Data shown:
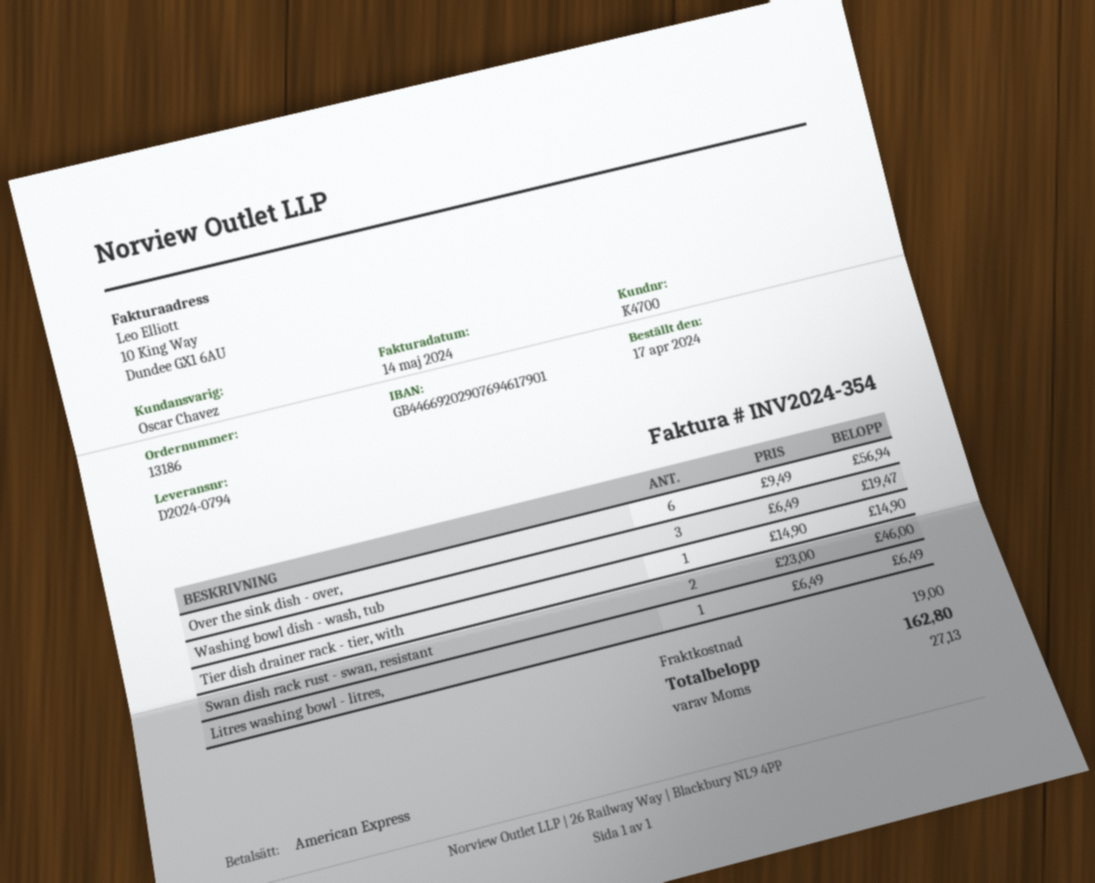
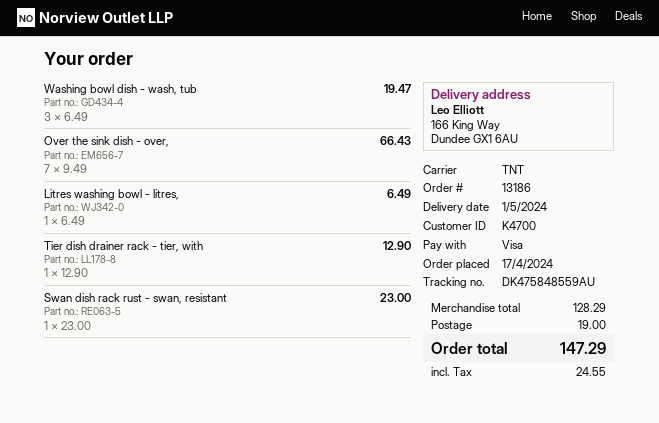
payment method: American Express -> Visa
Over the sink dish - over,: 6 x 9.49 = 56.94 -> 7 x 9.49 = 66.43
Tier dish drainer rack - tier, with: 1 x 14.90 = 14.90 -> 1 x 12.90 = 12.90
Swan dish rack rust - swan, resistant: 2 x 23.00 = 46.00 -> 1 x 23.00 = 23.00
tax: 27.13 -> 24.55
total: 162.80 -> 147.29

Problem statement:
Exactly as written, give the line containing "Tier dish drainer" and all remaining lines of the records.

Task output:
Tier dish drainer rack - tier, with: 1 x 14.90 = 14.90 -> 1 x 12.90 = 12.90
Swan dish rack rust - swan, resistant: 2 x 23.00 = 46.00 -> 1 x 23.00 = 23.00
tax: 27.13 -> 24.55
total: 162.80 -> 147.29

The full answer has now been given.